There’s no denying cell phones are a powerful way seniors can fight loneliness. If you’re in the market for an easy-to-use smartphone for an older person, LiveWire has a few recommendations.

2. Social Media

There’s a reason why Facebook is one of the most popular social media platforms among older adults:  it’s easy to use and allows people to keep tabs on family and friends. They can see what they’re up to and use chat tools to stay in touch. Although many seniors don’t actually post much themselves, they definitely enjoy reading stories and watching videos posted by family and friends.

Older adults can access Facebook from their home computer or smartphone. However, many seniors prefer to use tablets thanks to their intuitive interface, light weight and large screen. That’s especially true for seniors with arthritis who struggle using a mouse. iPads are a hit with older adults because they’re easy to learn and use. If that’s still too complicated, try a simplified tablet like Grandpad designed exclusively for seniors. Having fun with social media on user-friendly devices can be a great way for seniors to fight loneliness.

3. Video Calling

A tablet is also great tool for making video calls to family and friends. While video calling comes with a learning curve for many older adults, loved ones can simplify the process by pre-installing video chat apps on a tablet then shipping or delivering it to an older family member. FaceTime, Facebook Messenger, Skype and Zoom are among the best apps for older adults. Keep in mind that FaceTime calls are limited to Apple iPhone users.

If a senior doesn’t have a tablet or is struggling to figure out video calling, a smart display like the Amazon Echo Show or Facebook Portal could be the solution. Since smart displays can be controlled by voice command, seniors don’t need to be tech-savvy to use them.

4. Virtual Reality

Seniors can fight loneliness – and enjoy a quick “getaway” – through virtual reality. Virtual reality may not help seniors stay in touch with family and friends, but it can make them feel connected to the outside world during the pandemic. Whether it’s virtual “travel” to a new country or playing a game, VR makes life at home feel less mundane for seniors in isolation. As we wrote in an earlier post, VR can even fight feelings of depression.
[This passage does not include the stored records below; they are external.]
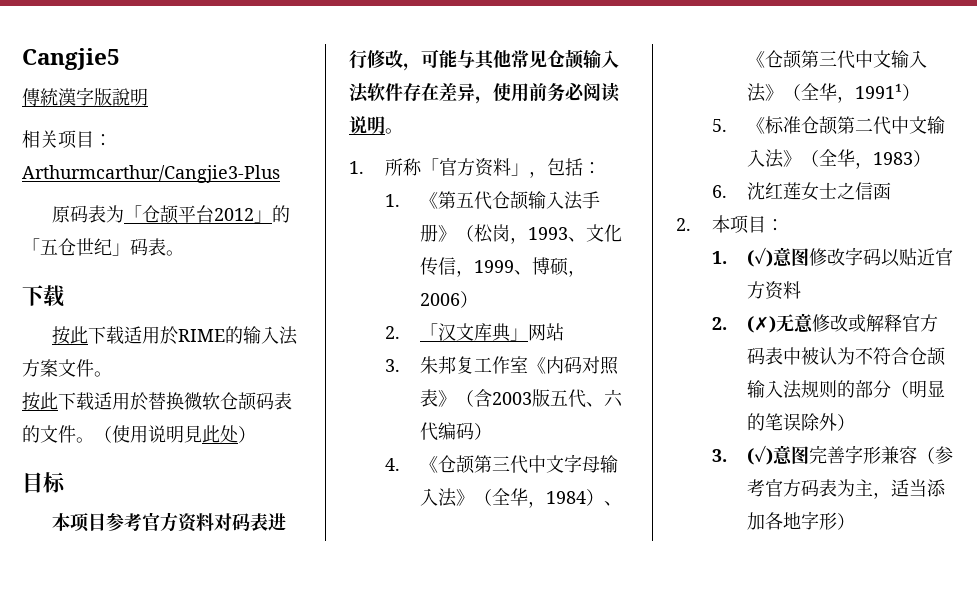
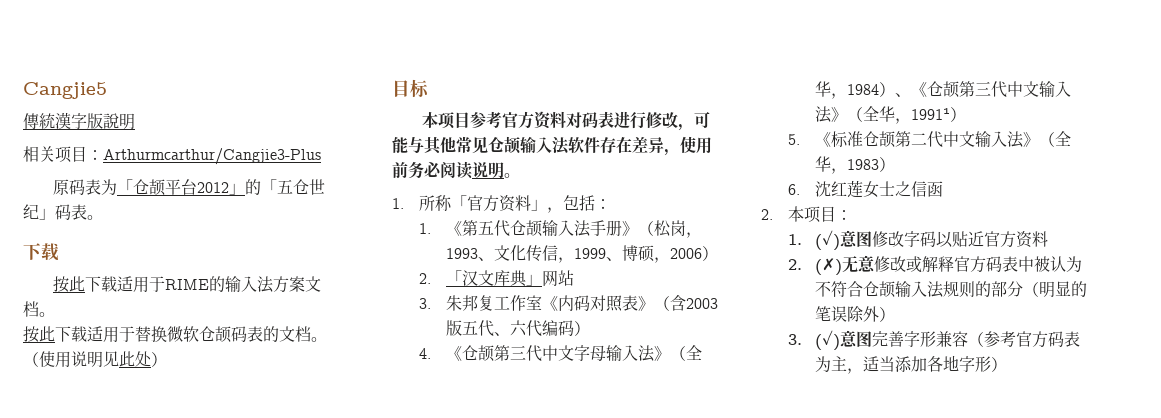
- 按此下载适用於RIME的输入法方案文件。
+ 按此下载适用于RIME的输入法方案文档。
- 按此下载适用於替换微软仓颉码表的文件。
+ 按此下载适用于替换微软仓颉码表的文档。
- （使用说明見此处）
+ （使用说明见此处）

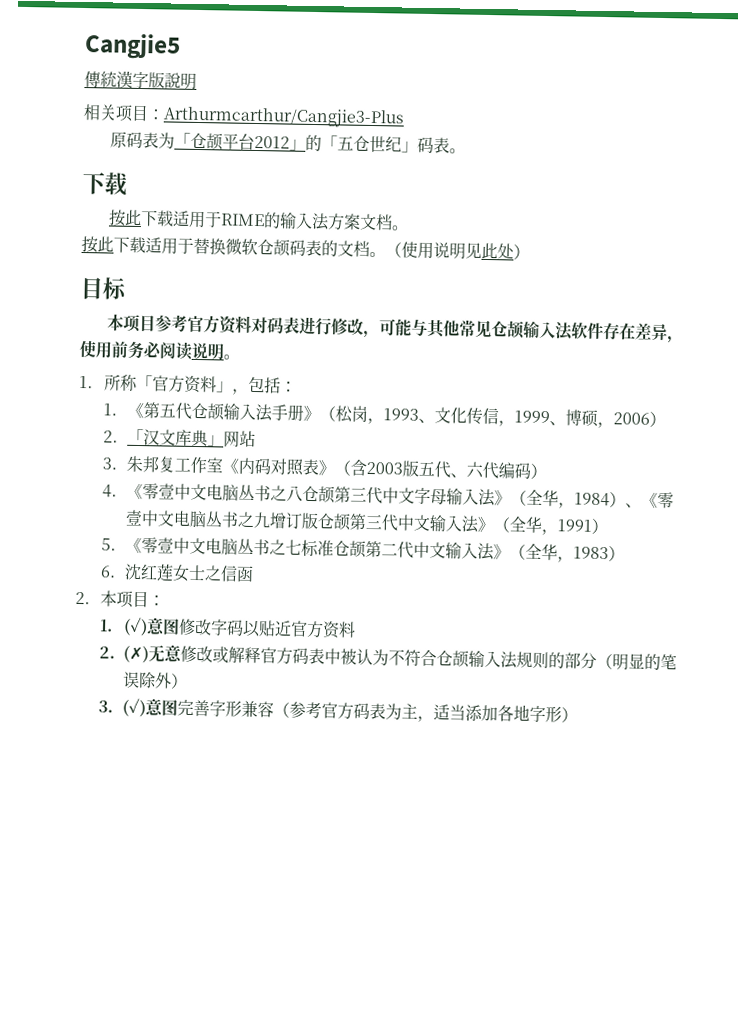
- 4.《仓颉第三代中文字母输入法》（全华，1984）、《仓颉第三代中文输入法》（全华，1991¹）
+ 4.《零壹中文电脑丛书之八仓颉第三代中文字母输入法》（全华，1984）、《零壹中文电脑丛书之九增订版仓颉第三代中文输入法》（全华，1991）
- 5.《标准仓颉第二代中文输入法》（全华，1983）
+ 5.《零壹中文电脑丛书之七标准仓颉第二代中文输入法》（全华，1983）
VR headsets are more costly and complicated than other devices, making this solution best for older adults who embrace technology. Still, families can lessen the learning curve by purchasing a standalone VR headset like the Oculus Quest.

Online Safety for Seniors

While getting seniors connected can help fight loneliness, it also exposes them to online safety risks. Make sure you’re keeping your loved one safe by educating them about common online threats like viruses and identity theft. While relatives can install antivirus protection and set up safe passwords for seniors, it’s also important to have a conversation about internet scams that target older adults. People who recognize scams are less likely to fall victim to one.

You may think these ideas are beyond your senior loved one’s abilities or interests, but don’t underestimate the ability of older adults to learn new tech! With the right senior-friendly technology, not to mention patience, you can help seniors connect with family and the outside world. Most importantly, you can reduce their risk of loneliness and feelings of isolation during the pandemic.